[[ Available data open ]]

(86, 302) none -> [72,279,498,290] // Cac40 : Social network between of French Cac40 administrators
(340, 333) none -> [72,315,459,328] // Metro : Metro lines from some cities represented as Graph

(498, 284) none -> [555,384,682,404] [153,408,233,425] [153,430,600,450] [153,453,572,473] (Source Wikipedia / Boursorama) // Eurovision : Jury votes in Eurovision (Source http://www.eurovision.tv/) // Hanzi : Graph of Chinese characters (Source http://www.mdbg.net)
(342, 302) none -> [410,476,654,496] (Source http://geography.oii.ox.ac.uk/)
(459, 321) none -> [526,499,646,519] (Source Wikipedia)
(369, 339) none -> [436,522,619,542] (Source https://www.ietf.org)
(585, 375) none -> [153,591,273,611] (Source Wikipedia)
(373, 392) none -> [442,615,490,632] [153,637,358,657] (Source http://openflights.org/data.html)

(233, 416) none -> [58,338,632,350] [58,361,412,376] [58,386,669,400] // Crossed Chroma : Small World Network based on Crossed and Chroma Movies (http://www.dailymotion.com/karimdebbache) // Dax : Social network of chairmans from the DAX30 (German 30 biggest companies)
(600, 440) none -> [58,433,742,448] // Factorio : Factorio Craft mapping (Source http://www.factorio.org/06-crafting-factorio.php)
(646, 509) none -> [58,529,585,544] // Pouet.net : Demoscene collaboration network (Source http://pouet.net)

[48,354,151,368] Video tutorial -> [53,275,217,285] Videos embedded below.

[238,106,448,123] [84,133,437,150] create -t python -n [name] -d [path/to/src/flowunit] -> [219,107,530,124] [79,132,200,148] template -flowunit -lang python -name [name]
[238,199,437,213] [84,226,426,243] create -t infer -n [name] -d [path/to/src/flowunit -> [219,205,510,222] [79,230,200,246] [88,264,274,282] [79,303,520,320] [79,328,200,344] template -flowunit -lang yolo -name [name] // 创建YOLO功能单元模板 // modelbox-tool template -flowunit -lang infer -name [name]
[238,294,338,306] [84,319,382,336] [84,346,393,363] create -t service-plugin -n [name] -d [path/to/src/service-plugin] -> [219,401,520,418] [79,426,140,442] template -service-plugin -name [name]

[[ Available data closed ]]

◆ What is expected
Take the lines from the top of the data through the one that contains "(340, 333) none" and copy them exactly, leaving out every line after it.

◆ Response to the task
(86, 302) none -> [72,279,498,290] // Cac40 : Social network between of French Cac40 administrators
(340, 333) none -> [72,315,459,328] // Metro : Metro lines from some cities represented as Graph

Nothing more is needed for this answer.